Preserve your matplotlib figures with their data for reproducible research.

driedfigs makes it effortless to save the data behind your matplotlib plots alongside your figures, ensuring complete reproducibility for academic publications.

Why driedfigs?

When you publish research papers with figures, reviewers and readers often want to see the underlying data. Manually extracting and organizing this data is tedious and error-prone. driedfigs automatically captures the data passed to matplotlib plotting functions and saves it in a structured format.

Key Features

  • Zero effort reproducibility: Automatically capture plot data with minimal code changes
  • Publication-ready: Save data alongside figures for complete transparency
  • Non-intrusive: Works with existing matplotlib code - just add name parameters
  • Flexible: Supports most matplotlib plotting functions (plot, scatter, contour, etc.)
  • Simple API: Just two main functions - start_figure() and save_figuredata()

Installation

pip install driedfigs

For xarray support (automatic conversion of DataArrays to numpy):

pip install driedfigs[xarray]

Quick Start

import driedfigs as df
import matplotlib.pyplot as plt
import numpy as np

# 1. Start capturing data for a figure
fig_data = df.start_figure("example_plot")

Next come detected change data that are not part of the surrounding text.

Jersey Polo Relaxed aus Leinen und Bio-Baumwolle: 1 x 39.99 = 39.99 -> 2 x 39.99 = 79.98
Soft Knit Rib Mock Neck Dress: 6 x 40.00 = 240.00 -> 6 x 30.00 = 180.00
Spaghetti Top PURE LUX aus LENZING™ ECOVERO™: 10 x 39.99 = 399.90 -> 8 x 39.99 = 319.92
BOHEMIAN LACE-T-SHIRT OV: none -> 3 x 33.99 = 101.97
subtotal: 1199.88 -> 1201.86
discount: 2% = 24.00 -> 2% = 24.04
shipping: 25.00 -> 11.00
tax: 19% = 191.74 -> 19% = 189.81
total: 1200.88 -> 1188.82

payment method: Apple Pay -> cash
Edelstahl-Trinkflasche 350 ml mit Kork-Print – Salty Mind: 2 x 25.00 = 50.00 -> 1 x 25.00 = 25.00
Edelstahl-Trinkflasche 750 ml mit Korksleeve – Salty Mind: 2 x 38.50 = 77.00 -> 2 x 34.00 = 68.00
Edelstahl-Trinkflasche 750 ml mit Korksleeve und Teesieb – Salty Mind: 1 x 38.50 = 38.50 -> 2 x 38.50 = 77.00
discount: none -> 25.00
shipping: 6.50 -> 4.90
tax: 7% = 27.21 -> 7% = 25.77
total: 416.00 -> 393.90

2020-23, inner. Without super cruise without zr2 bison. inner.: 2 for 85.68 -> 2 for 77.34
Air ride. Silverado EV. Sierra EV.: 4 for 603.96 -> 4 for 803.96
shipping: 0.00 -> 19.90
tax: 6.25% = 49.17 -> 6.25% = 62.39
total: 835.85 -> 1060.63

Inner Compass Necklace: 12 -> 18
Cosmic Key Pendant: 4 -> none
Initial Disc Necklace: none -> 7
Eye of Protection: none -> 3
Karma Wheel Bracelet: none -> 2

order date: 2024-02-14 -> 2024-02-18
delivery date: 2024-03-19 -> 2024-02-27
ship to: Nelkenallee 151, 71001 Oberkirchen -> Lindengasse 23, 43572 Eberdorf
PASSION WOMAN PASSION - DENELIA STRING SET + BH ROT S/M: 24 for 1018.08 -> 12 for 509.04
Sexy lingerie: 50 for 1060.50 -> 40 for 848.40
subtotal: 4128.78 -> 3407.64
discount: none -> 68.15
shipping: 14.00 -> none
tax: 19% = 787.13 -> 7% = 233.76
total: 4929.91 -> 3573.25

# 2. Create plots with the 'name' parameter to identify each artist
x = np.linspace(0, 10, 100)
plt.plot(x, np.sin(x), name="sin_wave")
plt.scatter([1, 2, 3], [0.5, 0.8, 1.2], name="data_points")

# 3. Save the data
df.save_figuredata("./data/example_plot.pkl")

# 4. Save the figure (using standard matplotlib)
plt.savefig("./figures/example_plot.pdf")

This creates:

  • ./figures/example_plot.pdf (the figure, saved normally)
  • ./data/example_plot.pkl (the captured data)

How It Works

driedfigs hooks into matplotlib's plotting functions to capture the data you pass to them:

  1. Install hooks (automatic on first use): Wraps matplotlib functions to intercept data
  2. Name your plots: Add name="identifier" to capture that plot's data
  3. Save the data: Call save_figuredata() to persist the captured data
  4. Save your figure: Use matplotlib's normal savefig() to save the visualization

Detailed Usage

Basic Workflow

import driedfigs as df
import matplotlib.pyplot as plt

# Start a new figure
fig_data = df.start_figure("my_analysis", verbose=True)

# Make plots - use 'name' to capture data
plt.plot(x_data, y_data, name="raw_data")
plt.plot(x_model, y_model, '--', name="model_fit")

# Save the data
df.save_figuredata("./data/my_analysis.pkl")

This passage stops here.